And thanks to proposed rules from the administration, that output may actually be low-emissions. After a year of fierce lobbying from various industry factions, environmentalists and fossil fuel companies about how the government should define “clean hydrogen,” the Biden administration in December proposed strict stipulations that experts agree will incentivize the production of genuinely zero-carbon hydrogen. (This outcome was anything but a given.)
Should these proposed rules survive the latest round of pushback and become final rules, they could help the industry overcome long-standing criticism that “clean” hydrogen is a murky concept that could, at best, create accidental carbon emissions or, at worst, become a sort of Trojan horse through which fossil fuel companies can smuggle dirty hydrogen into the walls of the decarbonization movement.
Even so, a second major criticism of the fuel would remain: While clean hydrogen can be used for many different purposes, it’s rarely the best option, for reasons of economic and energy efficiency.
When electricity or batteries can do a job directly, they are almost always the cheaper and more practical carbon-free choice. Energy is lost at every step of the clean hydrogen production process, so using the fuel for any electrification-eligible task is a waste of not just energy but of renewable energy — a resource the world is in no position to be careless about dispensing. This is why heat pumps, electric vehicles and renewables are winning, and hydrogen fuel-cell passenger vehicles, hydrogen-powered boilers and hydrogen-burning power plants hardly exist.
But when electrification can’t do the job — that’s when clean hydrogen can and should fill the gap.
The most promising applications for the fuel are cargo shipping, long-haul aviation and steelmaking, tasks that are all difficult to accomplish with direct electrification.
Convincing companies in these industries to switch to clean hydrogen is no simple thing.
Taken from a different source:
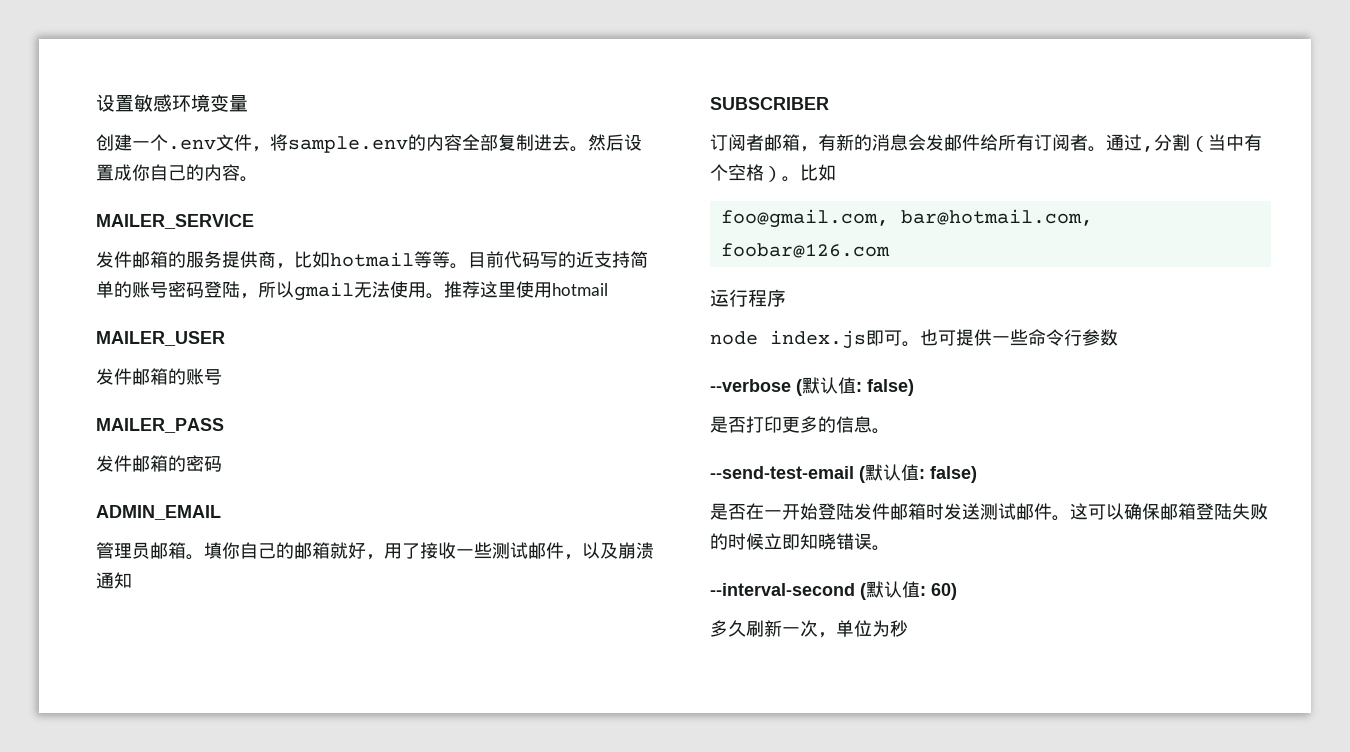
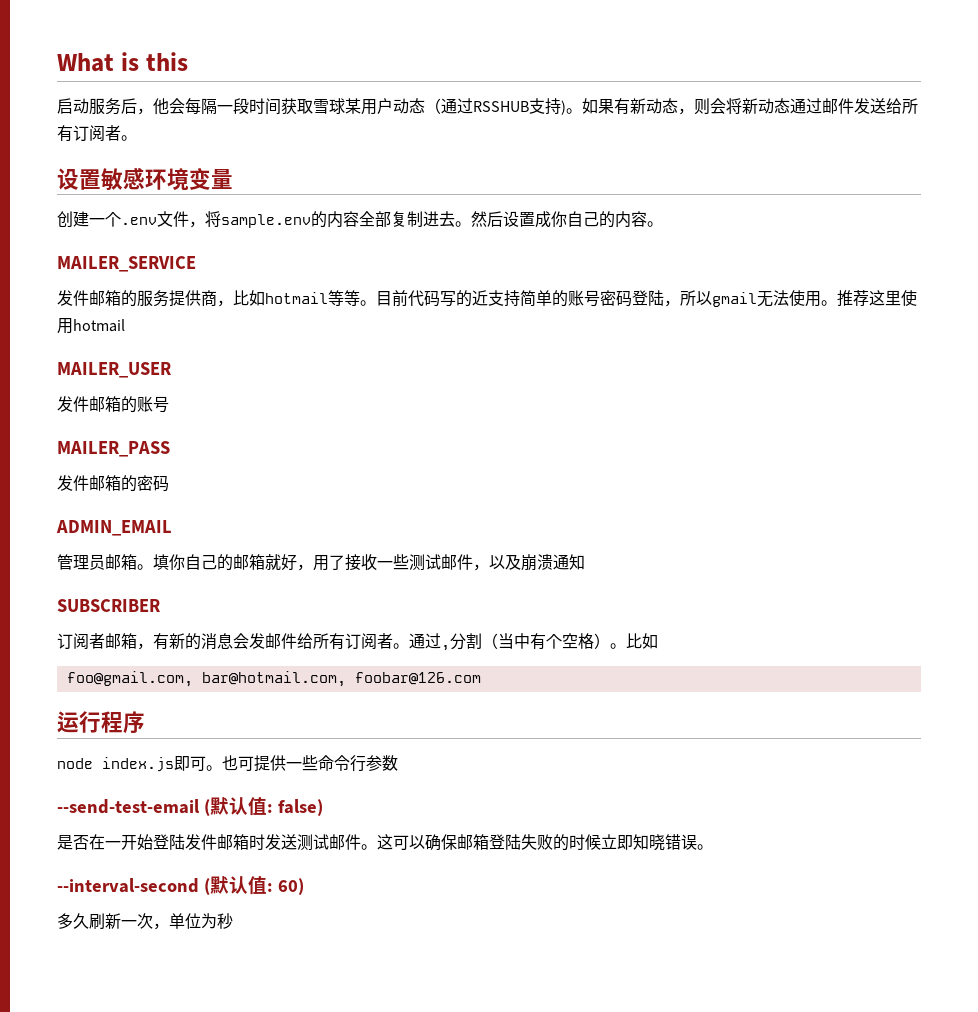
(96, 103) none -> [57,52,188,72] [57,98,918,115] [57,125,137,142] What is this // 启动服务后，他会每隔一段时间获取雪球某用户动态（通过RSSHUB支持)。如果有新动态，则会将新动态通过邮件发送给所有订阅者。 //
[710,377,914,396] [710,416,890,434] // --verbose (默认值: false) // 是否打印更多的信息。 -> (398, 763) none

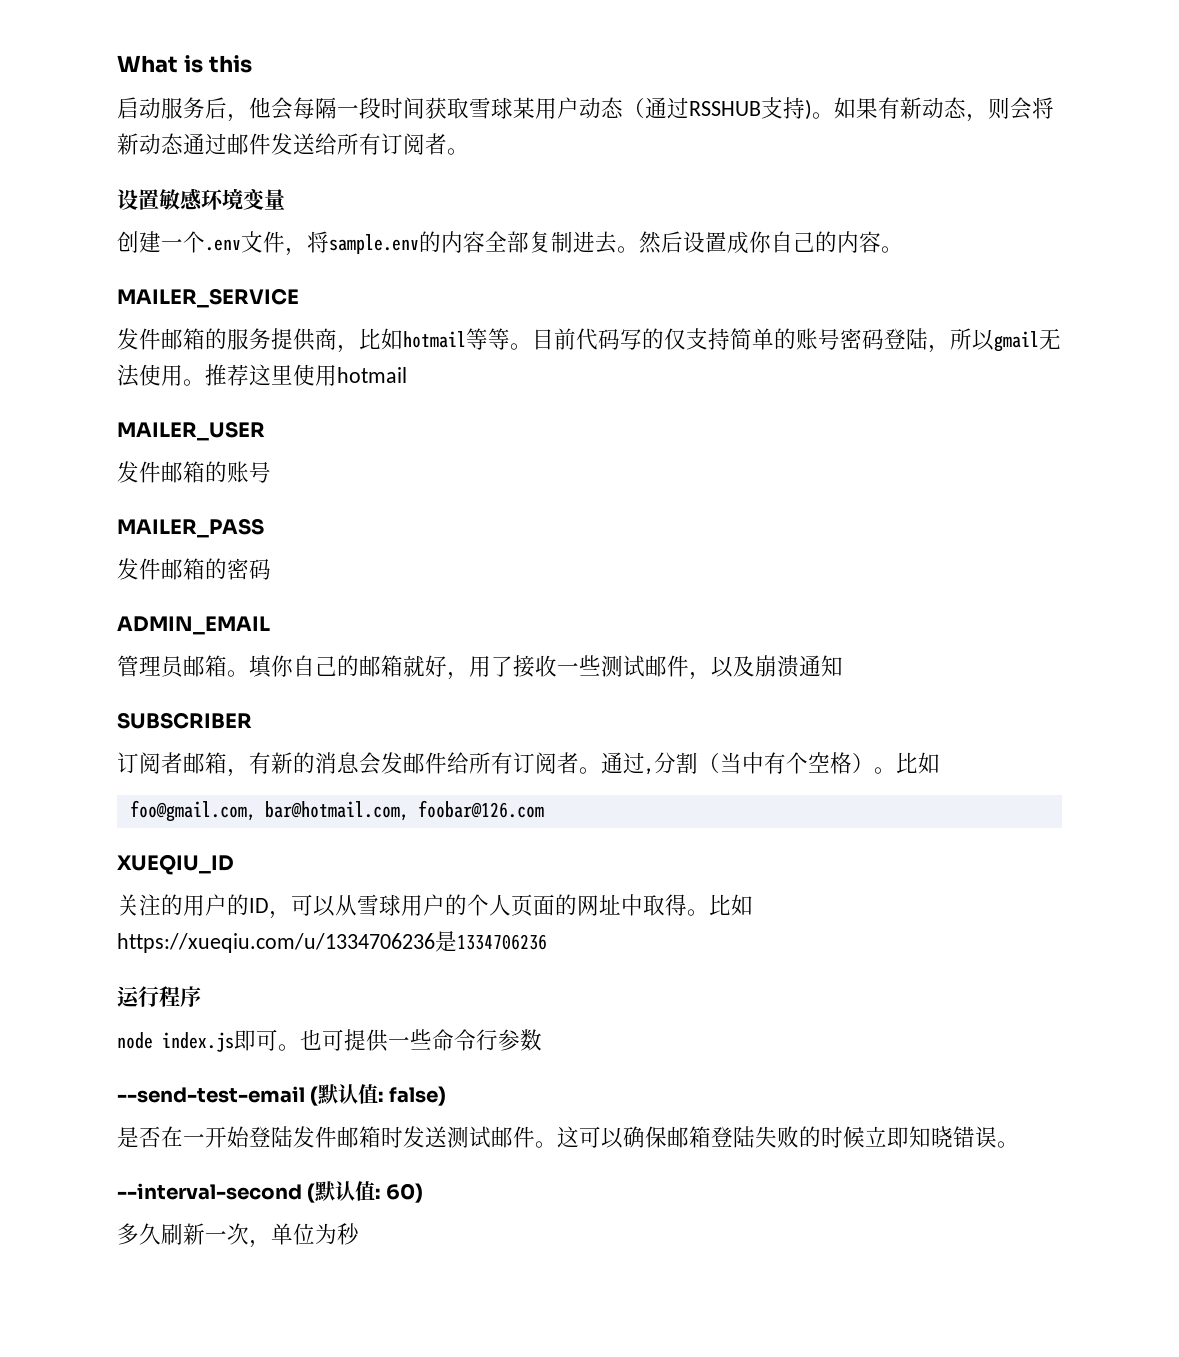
[472,290,488,306] 近 -> [664,328,686,350] 仅
(481, 678) none -> [117,854,234,875] [117,894,753,919] [117,930,547,953] // XUEQIU_ID // 关注的用户的ID，可以从雪球用户的个人页面的网址中取得。比如https://xueqiu.com/u/1334706236是1334706236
As it stands, they lack an urgent economic incentive to abandon the billions and billions of dollars worth of fossil-fuel-burning assets they already have. The Inflation Reduction Act’s clean hydrogen subsidies tackle one piece of this equation by making the fuel cheaper, but it doesn’t exactly pay for the costly factory retrofits and product redesigns required to switch to hydrogen-based operations.
Advocates are trying to fix this by pushing lawmakers to introduce policies that would make clean hydrogen more attractive to buyers, like a carbon tax or advance market commitments. In the meantime, all eyes are on the fertilizer industry as a potential anchor customer that can help kick-start the fledgling industry. Should the climate law succeed in making clean hydrogen cheaper than the fossil-fuel-based hydrogen fertilizer producers use by the tons today, then they will have a strong incentive to switch over — and clean hydrogen may finally prove itself to be a force for decarbonization.
If the emerging clean hydrogen industry can manage to keep its product genuinely clean and sell it mostly to appropriate buyers, the fuel will play a meaningful role in the energy transition. If it does not, it will still play a meaningful role — only it will slow down the all-important sprint away from fossil fuels, rather than speed it up.
We’re at the dawn of something important, either way.
That’s why Canary Media is dedicating this week to covering the clean hydrogen industry taking shape in the U.S. and around the world. The fuel has a dubious past, present and possibly even future, but it might just be our best shot at solving some of the most vexing decarbonization problems. Canary’s stories throughout this week will focus on this dilemma, and the tightrope policymakers, industry players and climate advocates are walking to ensure that the emerging clean hydrogen economy is a boon to decarbonization efforts, not a bust.